Fig. 6. Sensitization of cutaneous C-fiber nociceptors contributes to secondary mechanical hypersensitivity.

a Cartoon depicting the experimental approach. b Scatter dot plots of the conduction velocities [m/s] of the examined afferent fibers from the indicated mice. Bars represent means ± SEM. c Comparison of the proportions of C-fiber nociceptors that respond to mechanical stimulation with the indicated von Frey filaments. The proportions were calculated from all C-fibers (same N-numbers as in b) recorded from 3 different mice per group and were compared pairwise using the two-sided Chi-square test. P-values (ns, P > 0.05; *P < 0.05; **P < 0.01, ***P < 0.001) are provided next to the symbols in the graph and refer to WT-saline vs. WT-CFA (top, black), WT-saline vs. TMEM100KO-CFA (middle, blue) and WT-CFA vs. TMEM100KO (bottom, black). Exact P-values are provided together with additional statistical information in the source data file. d Comparison of the firing rates evoked by a series of ramp-and-hold stimuli with increasing amplitudes that exerted the indicated force to the receptive fields. Symbols represent the mean ± SEM numbers of action potentials, which were compared using multiple two-sided Mann-Whitney tests. (WT-saline vs. WT-CFA: *P < 0.05; **P < 0.01; WT-CFA vs. TMEM100KO-CFA: #P < 0.05). Exact P-values are provided together with additional statistical information in the source data file. e Example traces of mechanically-evoked action potentials recorded from single nerve fibers from the tibial nerve of WT mice 3 days post intraarticular saline (top), WT mice 3 dpi CFA (middle) and TMEM100KO mice 3 dpi CFA (bottom). Source data are provided as a Source Data file.
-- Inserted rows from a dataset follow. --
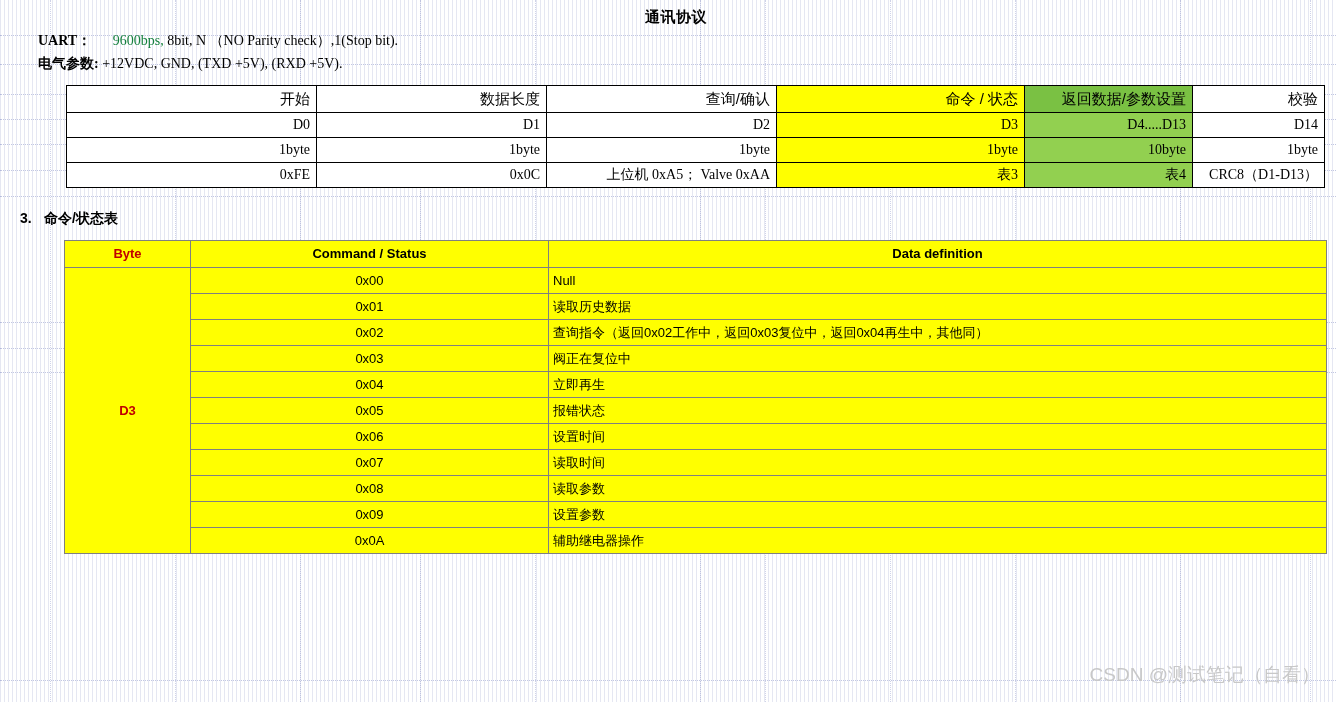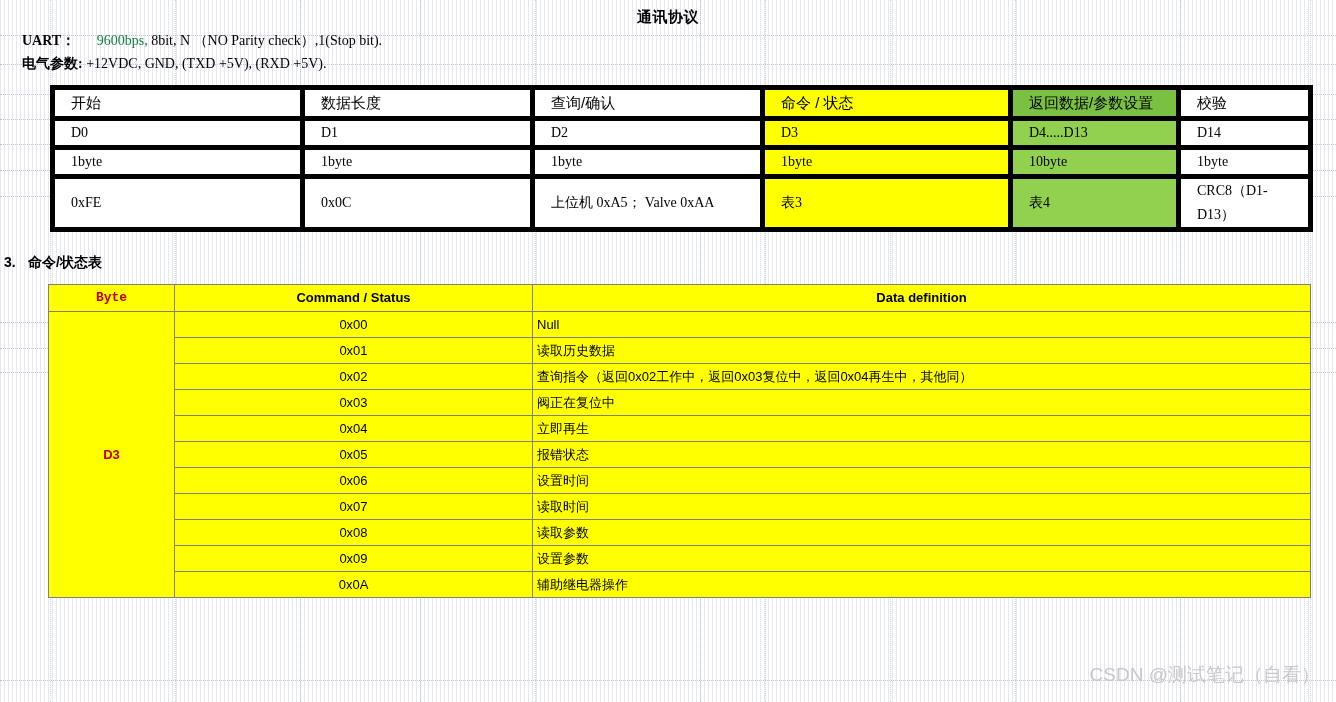--- a/index.html
+++ b/index.html
@@ -38,20 +38,21 @@
   .vline {
     position: absolute;
     top: 0;
     height: 100%;
     width: 0;
     border-left: 1px dotted rgba(120,130,190,0.35);
   }
   .content {
     position: relative;
     z-index: 2;
+    margin-left: 16px;
   }
   .doc-title {
     text-align: center;
     font-size: 15px;
     font-weight: bold;
     padding-top: 8px;
     letter-spacing: 0.5px;
   }
   .section-head {
     font-weight: bold;
@@ -80,25 +81,25 @@
     border-collapse: collapse;
     font-size: 13px;
   }
   .fmt-table {
     margin-left: 50px;
     margin-top: 12px;
     width: 1258px;
     table-layout: fixed;
   }
   .fmt-table td {
-    border: 5px solid #000000;
-    text-align: left;
+    border: 1px solid #000000;
+    text-align: right;
     height: 24px;
     line-height: 24px;
-    padding: 0 16px;
+    padding: 0 6px;
     background: #ffffff;
     font-family: "Liberation Serif", serif;
     font-size: 14px;
   }
   .fmt-table tr.head td {
     font-size: 15px;
     font-family: "Liberation Sans", sans-serif;
     height: 26px;
     line-height: 26px;
   }
@@ -129,21 +130,20 @@
   .cmd-table td.hdr {
     text-align: center;
     font-weight: bold;
     height: 26px;
     line-height: 26px;
   }
   .cmd-table td.byte {
     text-align: center;
     color: #c00000;
     font-weight: bold;
-    font-family: Liberation Mono, monospace;
   }
   .cmd-table td.bytecell {
     text-align: center;
     color: #c00000;
     font-weight: bold;
     vertical-align: middle;
   }
   .cmd-table td.cmd {
     text-align: center;
     font-weight: normal;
Fig. 7. Overexpression of TMEM100 in articular afferents induces secondary mechanical hypersensitivity in the hind paw but no knee joint pain.

a Cartoon depicting the experimental approach (left), image of a DRG section from a mouse that had received intraarticular AAV-PHP.S-TMEM100-Ires-dsRed (middle) and quantification of the mean ± SEM number of dsRed⁺ neurons (right) in L3 and L4 DRGs from two mice. b dsRed fluorescence in the tibial nerve distal to the knee (right) and the saphenous (left) nerve proximal to the knee which contains the medial articular nerve. c Comparison of the mean ± SEM stand time (left) and leg swing speed ratios (right) of WT mice at the indicated timepoints after i.a. injection of AAV-PHP.S-dsRed control virus (white circles) and AAV-PHP-S-TMEM100-Ires-dsRed (orange circles). Ratios were compared using multiple two-sided Mann-Whitney tests (P-values and N-numbers are provided next to the symbols and in the graph legend). d Comparison of the mean ± SEM mechanical paw withdrawal thresholds (left) and the response rates at 14 dpi (right, % paw withdrawals in response to five successive stimulations with the indicated von Frey filaments) of the same mice as in c, using two-sided Mann-Whitney test (P-values are provided next to the symbols; number of tested animals is the same in both panels and is indicated in the graph legend). e Example traces of mechanically-evoked action potentials recorded from cutaneous C-fiber nociceptors in the tibial nerve from control mice (top, AAV-PHP.S-dsRed) and from mice that overexpress TMEM100 in articular afferents (bottom, AAV-PHP.S-TMEM100-Ires-dsRed). f Comparison of the firing rates evoked by ramp-and-hold stimuli that exerted the indicated force to the receptive fields. Symbols represent means ± SEM numbers of action potentials, which were compared using multiple two-sided Mann-Whitney tests (exact P-values are provided next to the symbols). g comparison of the proportions of C-fiber nociceptors that respond to mechanical stimulation with the indicated von Frey filaments. The proportions were compared pairwise using two-sided Chi-square test (exact P-values are provided next to the symbols). h cartoon depicting the proposed mechanism underlying the induction of secondary hypersensitivity. Source data are provided as a Source Data file.